> _Work request_:
Where the word "left" appears in a line below, copy the whole line.
[Records to use Boundary: Start]
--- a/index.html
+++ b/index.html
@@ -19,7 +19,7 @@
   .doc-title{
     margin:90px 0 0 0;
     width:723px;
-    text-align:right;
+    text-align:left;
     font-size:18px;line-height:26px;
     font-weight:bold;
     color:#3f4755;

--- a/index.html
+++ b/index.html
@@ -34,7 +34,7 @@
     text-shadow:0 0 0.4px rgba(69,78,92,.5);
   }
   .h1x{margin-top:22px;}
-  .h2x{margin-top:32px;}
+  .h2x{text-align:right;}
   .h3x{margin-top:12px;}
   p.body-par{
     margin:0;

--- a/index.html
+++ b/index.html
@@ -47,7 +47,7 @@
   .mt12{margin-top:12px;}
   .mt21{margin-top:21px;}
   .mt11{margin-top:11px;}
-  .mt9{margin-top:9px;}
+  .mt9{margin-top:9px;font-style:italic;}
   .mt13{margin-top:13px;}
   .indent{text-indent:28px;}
[Records to use Boundary: End]
[Records to use Boundary: Start]
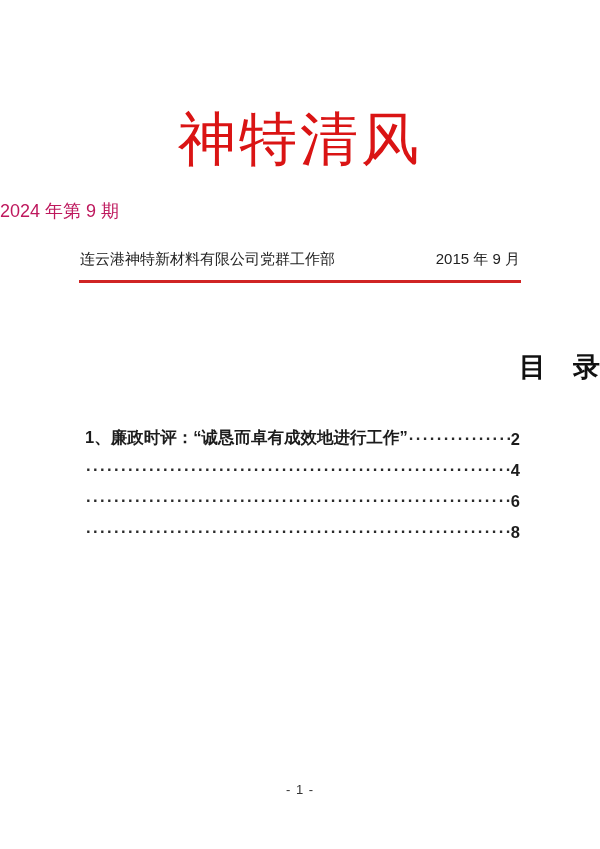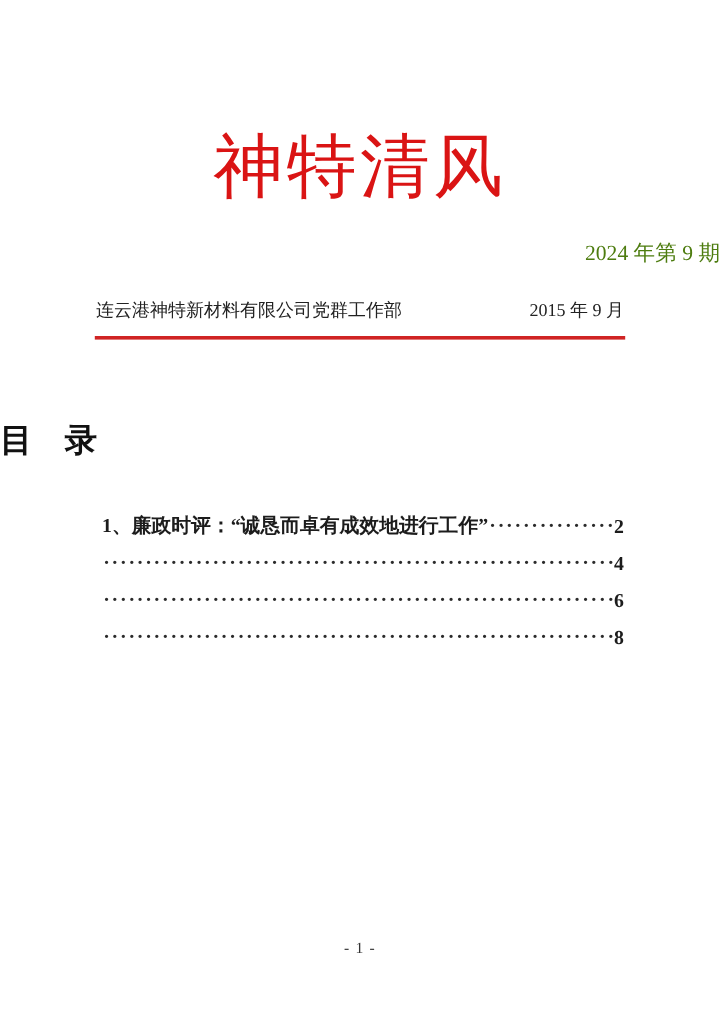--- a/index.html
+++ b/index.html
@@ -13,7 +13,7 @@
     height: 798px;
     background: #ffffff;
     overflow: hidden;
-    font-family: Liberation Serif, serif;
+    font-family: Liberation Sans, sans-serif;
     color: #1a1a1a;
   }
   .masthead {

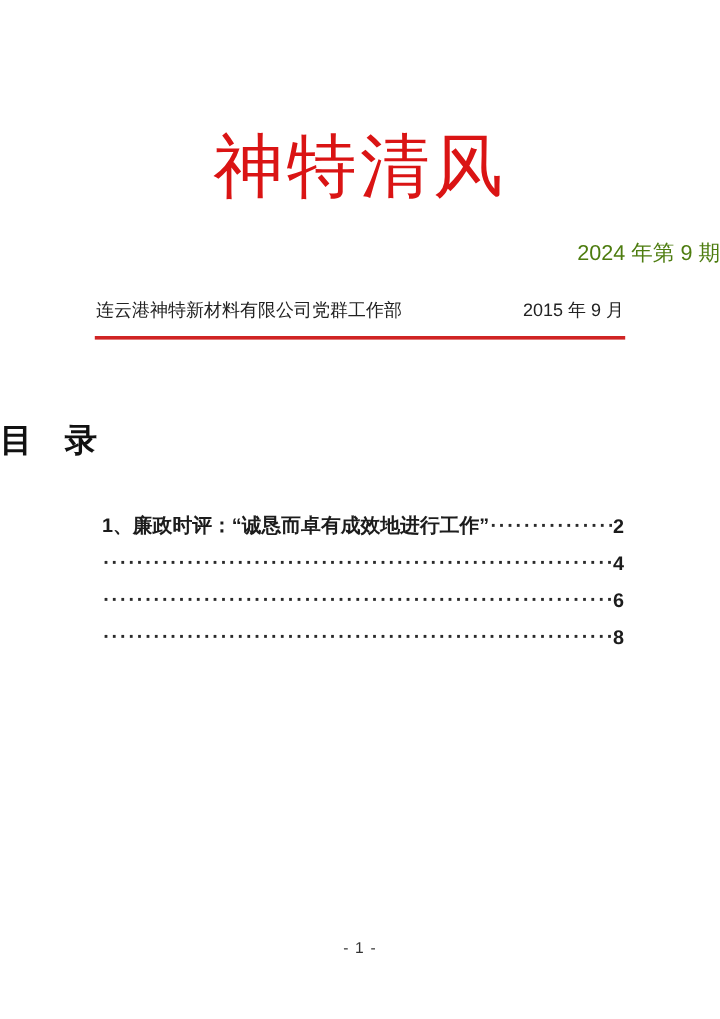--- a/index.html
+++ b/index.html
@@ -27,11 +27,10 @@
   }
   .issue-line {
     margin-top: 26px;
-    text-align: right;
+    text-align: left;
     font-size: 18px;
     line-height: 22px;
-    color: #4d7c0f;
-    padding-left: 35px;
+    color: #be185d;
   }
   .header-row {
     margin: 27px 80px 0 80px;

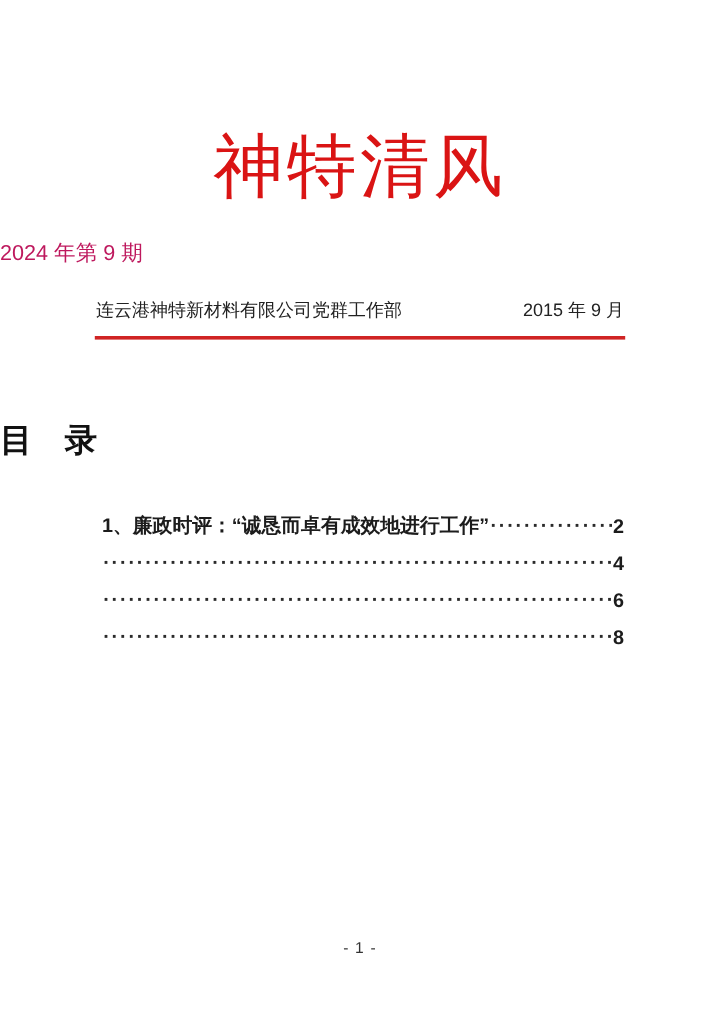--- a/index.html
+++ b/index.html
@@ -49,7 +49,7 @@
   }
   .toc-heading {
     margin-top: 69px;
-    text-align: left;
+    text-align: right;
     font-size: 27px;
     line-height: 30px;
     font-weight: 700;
[Records to use Boundary: End]
> _Reply_:
+    text-align:left;
+    text-align: left;
-    padding-left: 35px;
-    text-align: left;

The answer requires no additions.